◆ THE PROBLEM ◆
Count every line in the entries that follow where the word "background" appears, then state only the total.
THE DATA START
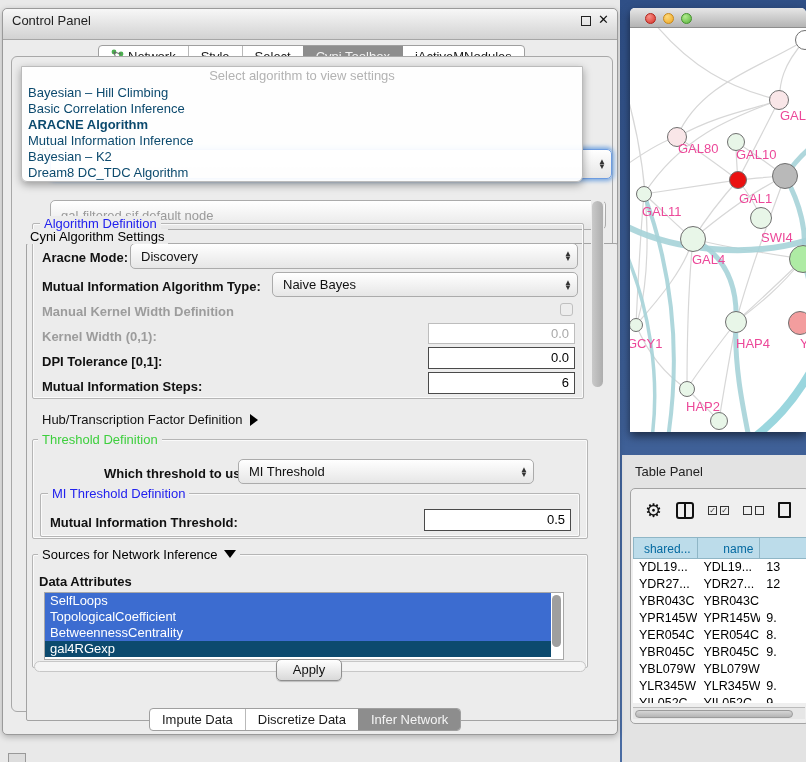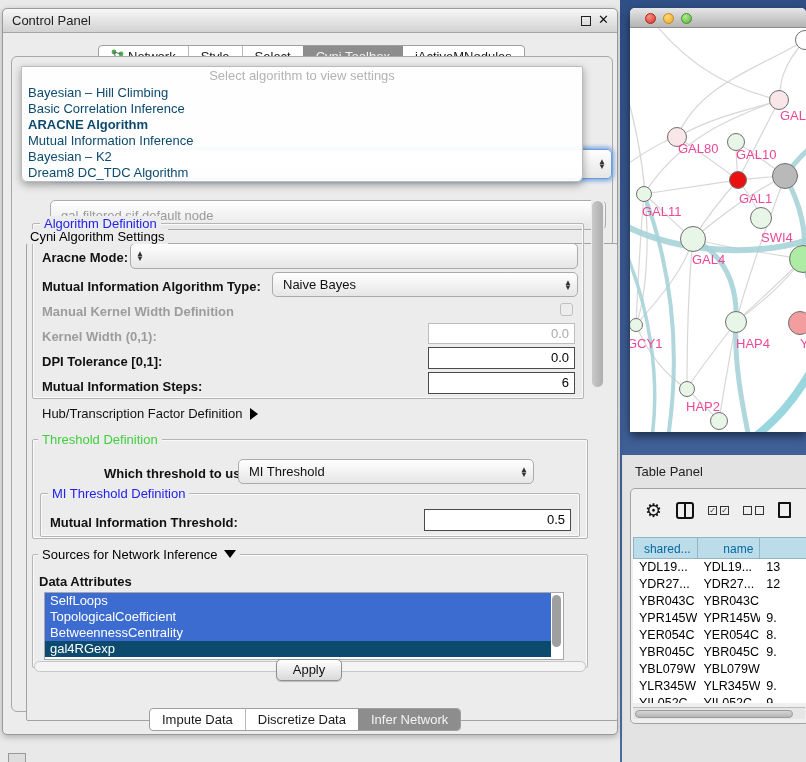--- a/index.html
+++ b/index.html
@@ -16,7 +16,7 @@
   .cp-window { position:absolute; left:2px; top:8px; width:616px; height:727px;
     background:#ececec; border:1px solid #9a9a9a; border-radius:5px;
     box-shadow:0 2px 6px rgba(0,0,0,.25); }
-  .cp-titlebar { position:absolute; left:0; top:0; right:0; height:24px;
+  .cp-titlebar { position:absolute; left:0; top:0; right:0; height:31px;
     background:linear-gradient(#f7f7f7,#d2d2d2); border-bottom:1px solid #a6a6a6;
     border-radius:5px 5px 0 0; }
   .cp-title { position:absolute; left:9px; top:4px; font-size:13px; color:#222; }

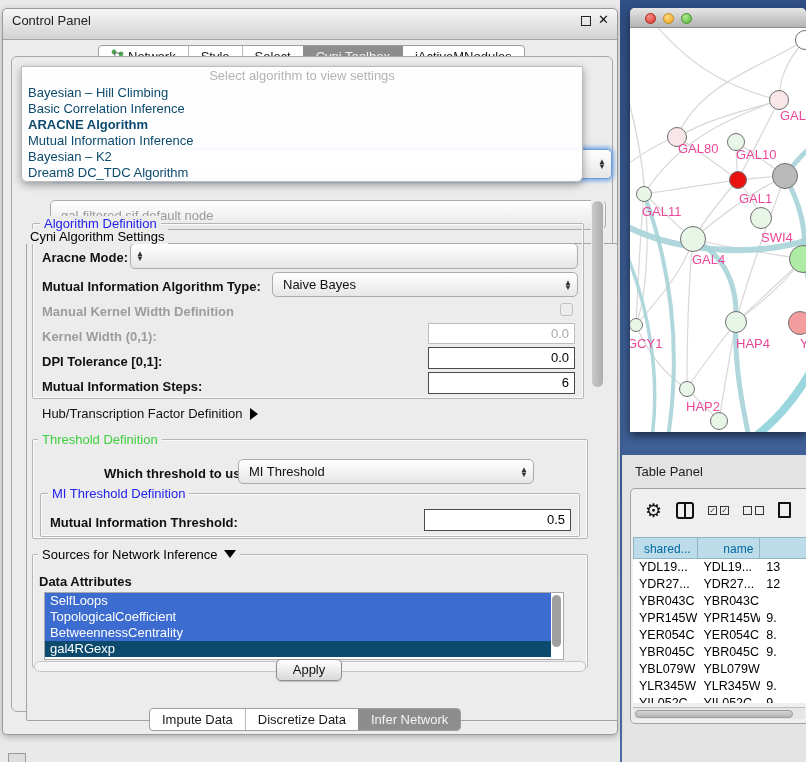--- a/index.html
+++ b/index.html
@@ -200,6 +200,7 @@
 
       <span class="flabel" style="left:30px; top:193px;">Aracne Mode:</span>
       <div class="combo" style="left:118px; top:186px; width:448px; height:26px;">
+        <span class="val">Discovery</span>
         <span class="stepper">▲<br>▼</span>
       </div>
 

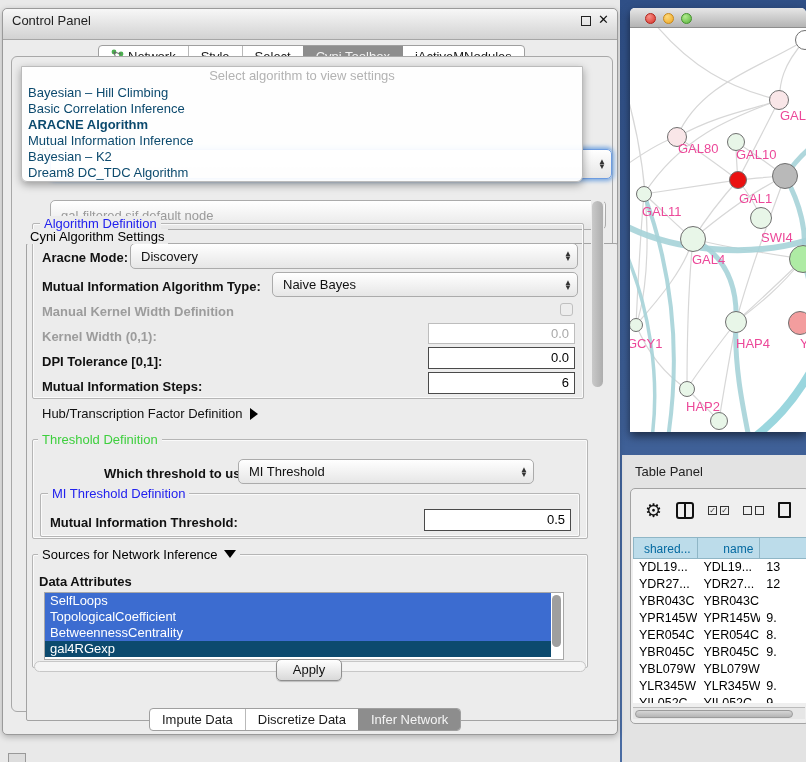--- a/index.html
+++ b/index.html
@@ -64,7 +64,7 @@
 
   .flabel { position:absolute; font-size:13px; font-weight:bold; color:#111; white-space:nowrap; }
   .flabel.disabled { color:#9c9c9c; }
-  .flabel.plain { font-weight:normal; }
+  .flabel.plain { font-weight:normal;margin-top:6px; }
   .tri-right { display:inline-block; width:0; height:0; border-left:8px solid #000;
     border-top:6px solid transparent; border-bottom:6px solid transparent; vertical-align:-2px; margin-left:8px; }
   .tri-down { display:inline-block; width:0; height:0; border-top:8px solid #000;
THE DATA END
◆ RESULT OF THIS EXERCISE ◆
2